The entrance to her unit faces an alleyway named after the Catholic patron saint of travellers. It hasn’t been shovelled and the snow is aging badly. You have trouble finding it at first, her little place, wading through half-melted snowbanks in the dark, stepping in the footprints of previous passers-by for guidance. Her window has iron bars over it which stop three-quarters of the way up the window, so, yes, it’s barred, but not in a depressing way. Weirdly, it makes you feel like she’s protected. You see the kelly-green curtains she’s got, bright and optimistic. You feel good.

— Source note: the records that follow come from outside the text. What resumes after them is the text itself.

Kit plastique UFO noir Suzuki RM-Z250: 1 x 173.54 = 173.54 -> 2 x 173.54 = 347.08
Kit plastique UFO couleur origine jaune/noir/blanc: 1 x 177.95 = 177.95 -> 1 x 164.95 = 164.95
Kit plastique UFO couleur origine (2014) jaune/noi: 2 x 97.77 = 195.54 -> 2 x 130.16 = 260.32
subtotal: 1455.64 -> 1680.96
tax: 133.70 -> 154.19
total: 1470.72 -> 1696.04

Here, you text her while ringing the bell, then knocking, to cover your bases. You never know if the doorbells work. You’ve lived in lots of places where they didn’t.
She’s wearing a pink sweater knotted around her waist and a long black skirt with white polka dots. You are both squarely Gen Z but she has never tried to be trendy, has never appealed to any zeitgeist but her own, it’s one of your favourite things about her. She really does have her own zeitgeist, her own gravity. Laws of physics don’t necessarily apply to her. Every time you talk to her she has changed something major about her life. She’ll reveal a drastically different hairstyle you didn’t know she was considering, an unexpected career aspiration, a well-thought-out opinion on the work of some arcane philosopher, a new approach to nutrition, a recently uncovered revelation about her sexuality. She’ll be surprised when you don’t know she can play the mandolin or that she’s working on her certification in opera singing. Things with her are malleable: you don’t feel like you can offer her anything resembling objective advice. She is different from everyone else you’ve ever met.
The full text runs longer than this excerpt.